Without adding anything, give again the lines from the one holding "- alt-click to" through the final line of the records, exactly, with both ends included and pictures dropped.
----
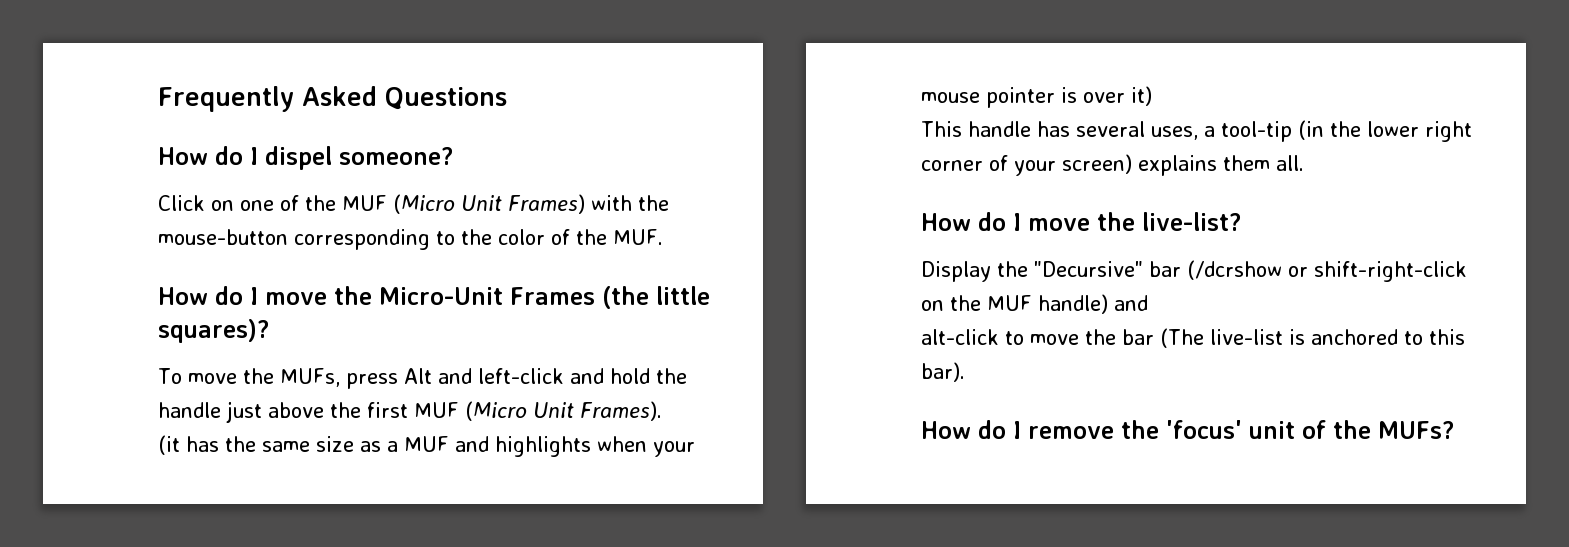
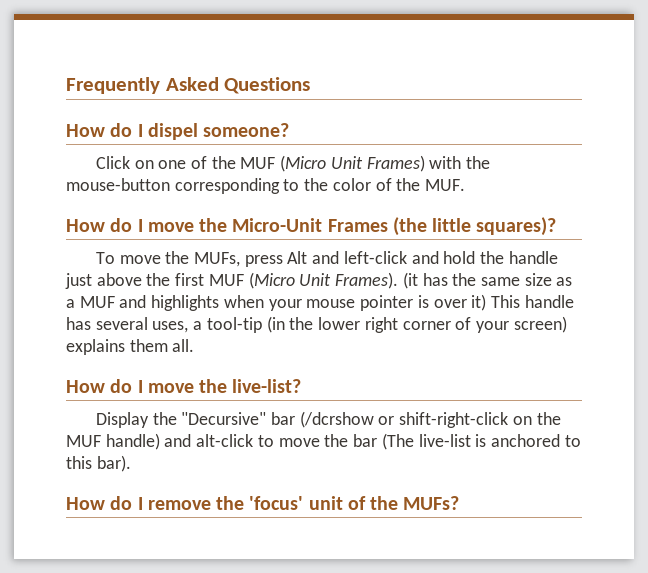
- To move the MUFs, press Alt and left-click and hold the handle just above the first MUF (Micro Unit Frames).
- (it has the same size as a MUF and highlights when your mouse pointer is over it)
- This handle has several uses, a tool-tip (in the lower right corner of your screen) explains them all.
+ To move the MUFs, press Alt and left-click and hold the handle just above the first MUF (Micro Unit Frames). (it has the same size as a MUF and highlights when your mouse pointer is over it) This handle has several uses, a tool-tip (in the lower right corner of your screen) explains them all.
- Display the "Decursive" bar (/dcrshow or shift-right-click on the MUF handle) and
- alt-click to move the bar (The live-list is anchored to this bar).
+ Display the "Decursive" bar (/dcrshow or shift-right-click on the MUF handle) and alt-click to move the bar (The live-list is anchored to this bar).

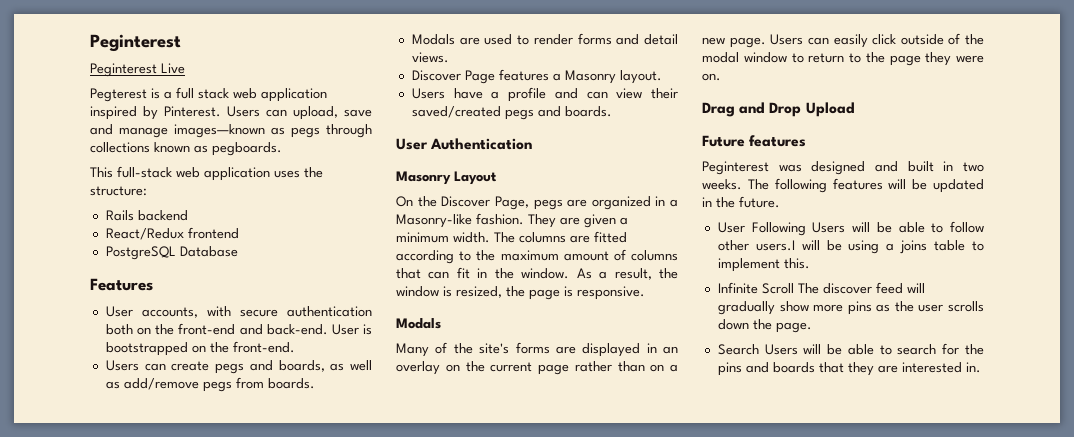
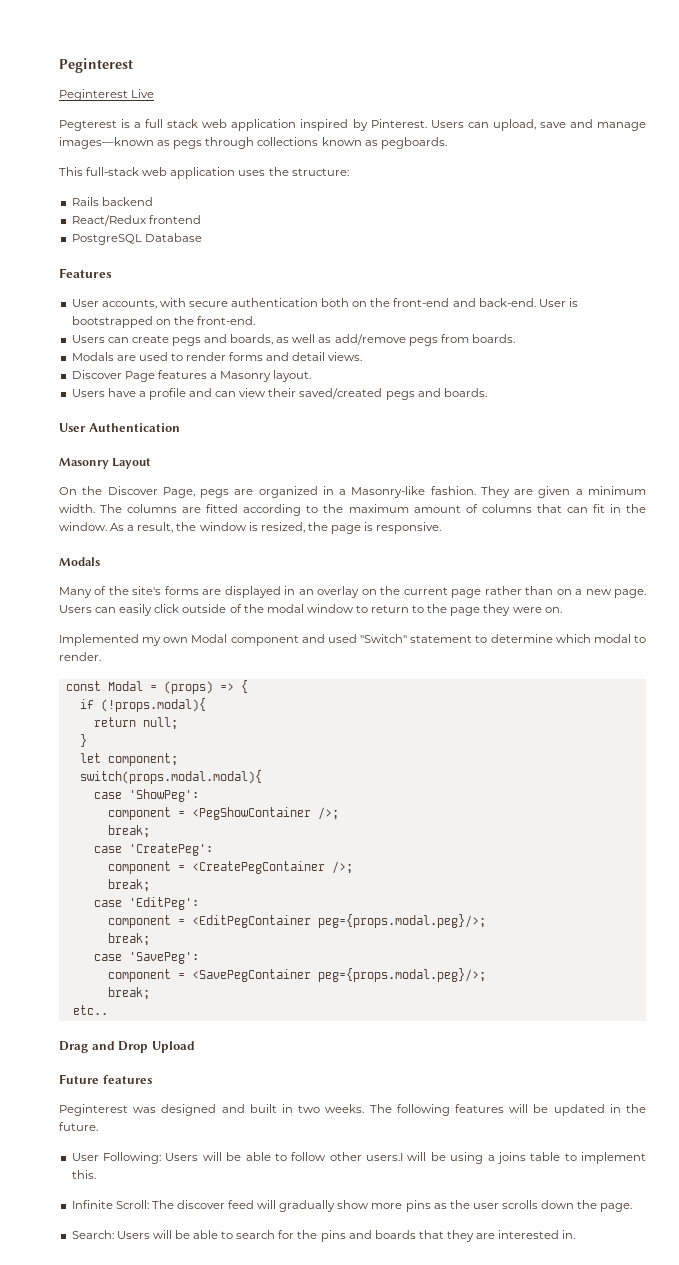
+ Implemented my own Modal component and used "Switch" statement to determine which modal to render.
+ const Modal = (props) => {
+ if (!props.modal){
+ return null;
+ }
+ let component;
+ switch(props.modal.modal){
+ case 'ShowPeg':
+ component = <PegShowContainer />;
+ break;
+ case 'CreatePeg':
+ component = <CreatePegContainer />;
+ break;
+ case 'EditPeg':
+ component = <EditPegContainer peg={props.modal.peg}/>;
+ break;
+ case 'SavePeg':
+ component = <SavePegContainer peg={props.modal.peg}/>;
+ break;
+ etc..
- User Following Users will be able to follow other users.I will be using a joins table to implement this.
+ User Following: Users will be able to follow other users.I will be using a joins table to implement this.
- Infinite Scroll The discover feed will gradually show more pins as the user scrolls down the page.
+ Infinite Scroll: The discover feed will gradually show more pins as the user scrolls down the page.
- Search Users will be able to search for the pins and boards that they are interested in.
+ Search: Users will be able to search for the pins and boards that they are interested in.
----
* Your response:
- alt-click to move the bar (The live-list is anchored to this bar).
+ Display the "Decursive" bar (/dcrshow or shift-right-click on the MUF handle) and alt-click to move the bar (The live-list is anchored to this bar).

+ Implemented my own Modal component and used "Switch" statement to determine which modal to render.
+ const Modal = (props) => {
+ if (!props.modal){
+ return null;
+ }
+ let component;
+ switch(props.modal.modal){
+ case 'ShowPeg':
+ component = <PegShowContainer />;
+ break;
+ case 'CreatePeg':
+ component = <CreatePegContainer />;
+ break;
+ case 'EditPeg':
+ component = <EditPegContainer peg={props.modal.peg}/>;
+ break;
+ case 'SavePeg':
+ component = <SavePegContainer peg={props.modal.peg}/>;
+ break;
+ etc..
- User Following Users will be able to follow other users.I will be using a joins table to implement this.
+ User Following: Users will be able to follow other users.I will be using a joins table to implement this.
- Infinite Scroll The discover feed will gradually show more pins as the user scrolls down the page.
+ Infinite Scroll: The discover feed will gradually show more pins as the user scrolls down the page.
- Search Users will be able to search for the pins and boards that they are interested in.
+ Search: Users will be able to search for the pins and boards that they are interested in.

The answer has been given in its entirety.